How do I check if my journey is affected?

If you think a strike has been called, check the website of the train company you’ll be travelling with to see if there are any expected delays.

The company will usually provide another service, such as a temporary or emergency timetable or a rail replacement bus.

If you’ve already bought a ticket but decide not to travel because of the strike, you’re usually eligible for a refund.

If I travel and I’m delayed by a train strike, can I make a claim?

Yes, but it can be complicated because operators deem it to be out of their control.

You can only claim compensation during a rail strike for a delay based on the replacement or emergency timetable for train or replacement bus services.

Even then, you could only be eligible for compensation once you’ve boarded an alternative service and it’s delayed.

But the length of the delay you have to endure before you get offered a payout can vary wildly from company to company.

Most offer compensation if your journey was delayed by 30 minutes or more, some offer a payout if it was 15 minutes - c2c automatically offers some money back after delays of just two minutes for customers travelling with their smart card.

But a few train operators won’t pay out unless the delay was an hour or more and they deemed the reason within their control.

See our guide to train delays and cancellations for more information on what compensation different train companies offer.
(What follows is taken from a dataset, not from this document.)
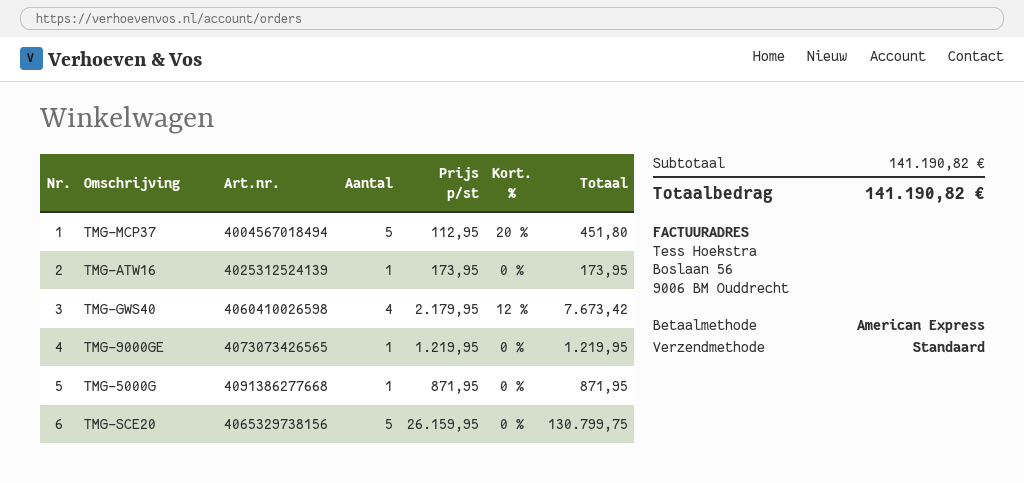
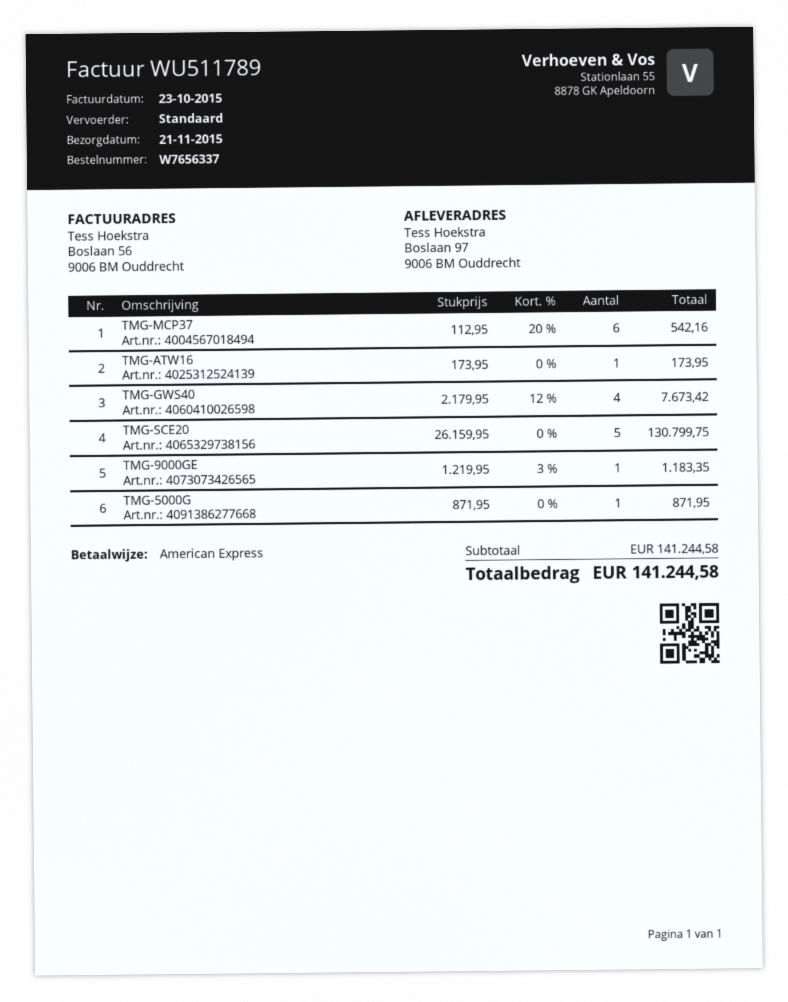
TMG-MCP37: 5 x 112.95 - 20% = 451.80 -> 6 x 112.95 - 20% = 542.16
TMG-9000GE: 1 x 1219.95 = 1219.95 -> 1 x 1219.95 - 3% = 1183.35
subtotal: 141190.82 -> 141244.58
total: 141190.82 -> 141244.58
My train isn't running at all because of the strike

You can’t claim any compensation if operators didn’t run any services whatsoever but you can claim a refund if you’ve bought a ticket and the service is cancelled.

Season ticket holders can claim a compensation payment proportional to the value of the daily price of their ticket if they decide not to travel.

How to claim compensation

If you want more information on your train delay compensation rights see our guide to train delays and cancellations.  

Automatic compensation

There are a few train companies who offer automatic compensation under certain conditions - usually for season ticket holders who hold smart cards.

Which? is calling for all UK train operators to offer automatic compensation. Which? wants to see: 

  • Automatic compensation introduced as quickly and broadly as possible across the entire rail network and by all train operating companies
  • In the short term, increased measures from train operating companies to better inform passengers of their rights to compensation and how to claim
  • Full compliance from train operating companies with existing consumer protection laws such as the Consumer Rights Act 2015 and the Consumer Protection from Unfair Trading Regulations 2008.